Front-end code change data:
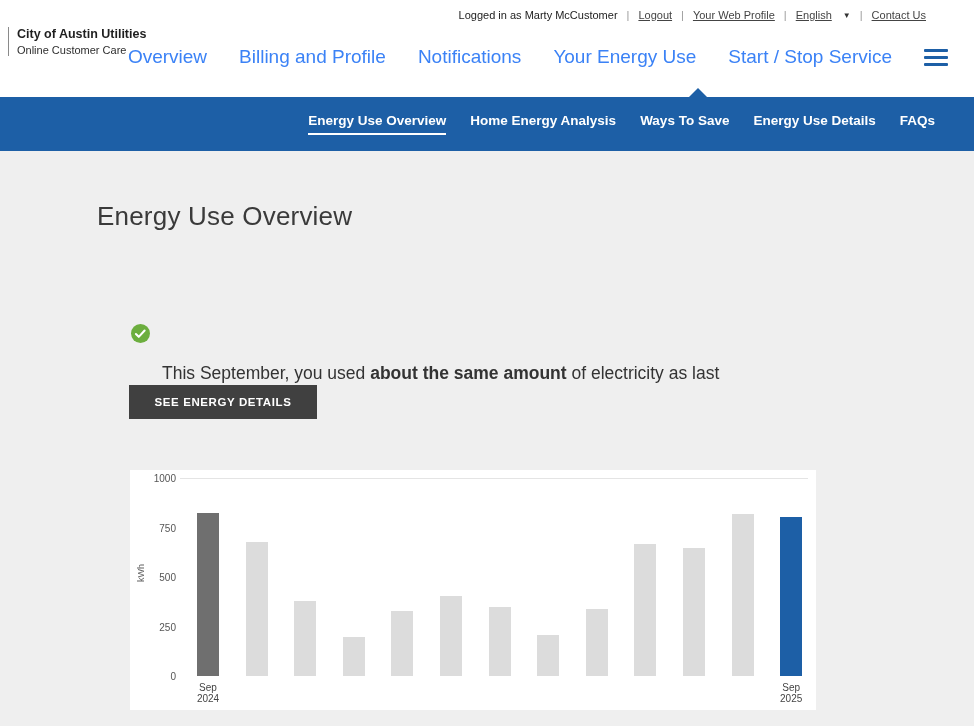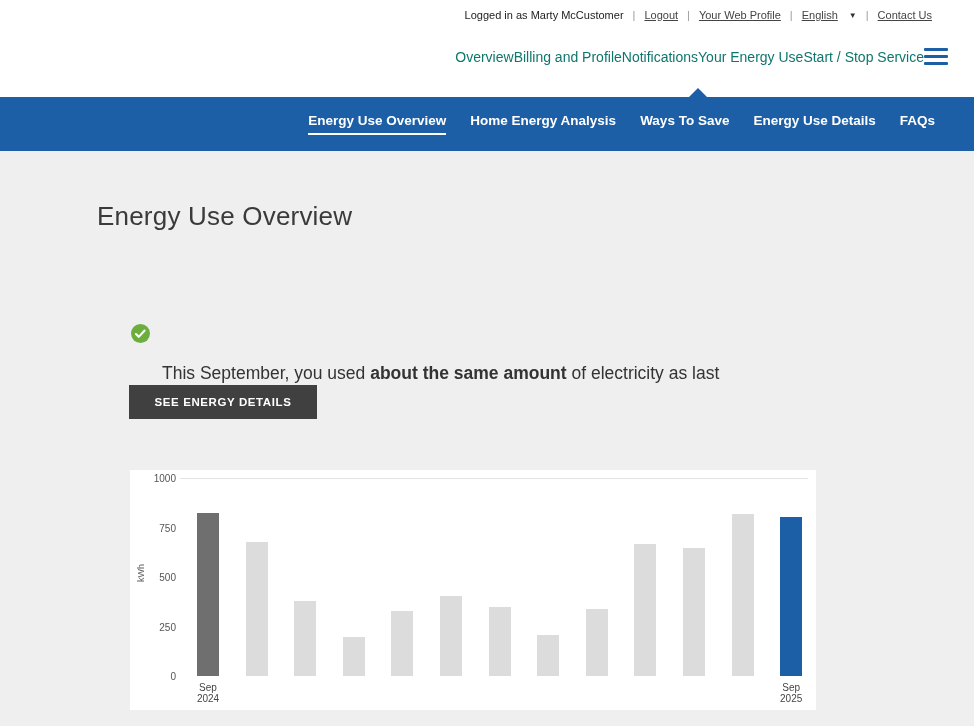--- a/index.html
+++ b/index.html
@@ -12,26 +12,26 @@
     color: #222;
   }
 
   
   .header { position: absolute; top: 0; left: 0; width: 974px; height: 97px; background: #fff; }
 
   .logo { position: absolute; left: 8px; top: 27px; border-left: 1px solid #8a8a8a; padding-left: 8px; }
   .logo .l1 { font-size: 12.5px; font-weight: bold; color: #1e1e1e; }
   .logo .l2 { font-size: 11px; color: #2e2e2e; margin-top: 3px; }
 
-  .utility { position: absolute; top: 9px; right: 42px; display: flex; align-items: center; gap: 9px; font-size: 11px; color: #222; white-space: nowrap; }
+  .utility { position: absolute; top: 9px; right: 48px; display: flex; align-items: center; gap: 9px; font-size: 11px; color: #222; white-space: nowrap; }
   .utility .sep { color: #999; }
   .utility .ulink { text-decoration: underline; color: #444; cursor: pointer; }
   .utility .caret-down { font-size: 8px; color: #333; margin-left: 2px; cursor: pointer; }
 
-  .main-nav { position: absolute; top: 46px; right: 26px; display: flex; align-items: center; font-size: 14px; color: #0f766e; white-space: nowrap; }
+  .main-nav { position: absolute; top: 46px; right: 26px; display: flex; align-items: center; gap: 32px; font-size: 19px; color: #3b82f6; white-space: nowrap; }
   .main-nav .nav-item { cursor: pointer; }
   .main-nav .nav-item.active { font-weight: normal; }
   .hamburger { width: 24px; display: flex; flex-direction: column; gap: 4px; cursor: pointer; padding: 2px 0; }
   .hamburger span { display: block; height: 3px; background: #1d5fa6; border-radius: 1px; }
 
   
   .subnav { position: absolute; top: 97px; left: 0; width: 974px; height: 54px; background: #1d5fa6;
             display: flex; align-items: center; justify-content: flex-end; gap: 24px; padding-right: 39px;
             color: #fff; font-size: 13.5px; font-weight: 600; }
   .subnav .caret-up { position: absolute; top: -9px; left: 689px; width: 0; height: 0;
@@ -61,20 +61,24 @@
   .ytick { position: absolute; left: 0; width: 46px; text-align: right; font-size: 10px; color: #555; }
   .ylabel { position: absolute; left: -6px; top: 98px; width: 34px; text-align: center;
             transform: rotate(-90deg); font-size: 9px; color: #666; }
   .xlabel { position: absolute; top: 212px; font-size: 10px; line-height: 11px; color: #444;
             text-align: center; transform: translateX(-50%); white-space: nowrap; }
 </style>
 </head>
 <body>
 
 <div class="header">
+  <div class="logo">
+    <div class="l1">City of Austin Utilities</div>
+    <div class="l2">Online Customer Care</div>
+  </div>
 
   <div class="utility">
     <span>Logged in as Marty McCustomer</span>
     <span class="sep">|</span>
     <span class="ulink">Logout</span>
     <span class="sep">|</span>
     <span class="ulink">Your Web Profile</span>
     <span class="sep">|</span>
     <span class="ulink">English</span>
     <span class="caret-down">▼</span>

__WHAT THE TASK ASKS__:
Repeat the entries exactly as they are given, leaving out each image.

__ANSWER TO THIS PROBLEM__:
--- a/index.html
+++ b/index.html
@@ -12,26 +12,26 @@
     color: #222;
   }
 
   
   .header { position: absolute; top: 0; left: 0; width: 974px; height: 97px; background: #fff; }
 
   .logo { position: absolute; left: 8px; top: 27px; border-left: 1px solid #8a8a8a; padding-left: 8px; }
   .logo .l1 { font-size: 12.5px; font-weight: bold; color: #1e1e1e; }
   .logo .l2 { font-size: 11px; color: #2e2e2e; margin-top: 3px; }
 
-  .utility { position: absolute; top: 9px; right: 42px; display: flex; align-items: center; gap: 9px; font-size: 11px; color: #222; white-space: nowrap; }
+  .utility { position: absolute; top: 9px; right: 48px; display: flex; align-items: center; gap: 9px; font-size: 11px; color: #222; white-space: nowrap; }
   .utility .sep { color: #999; }
   .utility .ulink { text-decoration: underline; color: #444; cursor: pointer; }
   .utility .caret-down { font-size: 8px; color: #333; margin-left: 2px; cursor: pointer; }
 
-  .main-nav { position: absolute; top: 46px; right: 26px; display: flex; align-items: center; font-size: 14px; color: #0f766e; white-space: nowrap; }
+  .main-nav { position: absolute; top: 46px; right: 26px; display: flex; align-items: center; gap: 32px; font-size: 19px; color: #3b82f6; white-space: nowrap; }
   .main-nav .nav-item { cursor: pointer; }
   .main-nav .nav-item.active { font-weight: normal; }
   .hamburger { width: 24px; display: flex; flex-direction: column; gap: 4px; cursor: pointer; padding: 2px 0; }
   .hamburger span { display: block; height: 3px; background: #1d5fa6; border-radius: 1px; }
 
   
   .subnav { position: absolute; top: 97px; left: 0; width: 974px; height: 54px; background: #1d5fa6;
             display: flex; align-items: center; justify-content: flex-end; gap: 24px; padding-right: 39px;
             color: #fff; font-size: 13.5px; font-weight: 600; }
   .subnav .caret-up { position: absolute; top: -9px; left: 689px; width: 0; height: 0;
@@ -61,20 +61,24 @@
   .ytick { position: absolute; left: 0; width: 46px; text-align: right; font-size: 10px; color: #555; }
   .ylabel { position: absolute; left: -6px; top: 98px; width: 34px; text-align: center;
             transform: rotate(-90deg); font-size: 9px; color: #666; }
   .xlabel { position: absolute; top: 212px; font-size: 10px; line-height: 11px; color: #444;
             text-align: center; transform: translateX(-50%); white-space: nowrap; }
 </style>
 </head>
 <body>
 
 <div class="header">
+  <div class="logo">
+    <div class="l1">City of Austin Utilities</div>
+    <div class="l2">Online Customer Care</div>
+  </div>
 
   <div class="utility">
     <span>Logged in as Marty McCustomer</span>
     <span class="sep">|</span>
     <span class="ulink">Logout</span>
     <span class="sep">|</span>
     <span class="ulink">Your Web Profile</span>
     <span class="sep">|</span>
     <span class="ulink">English</span>
     <span class="caret-down">▼</span>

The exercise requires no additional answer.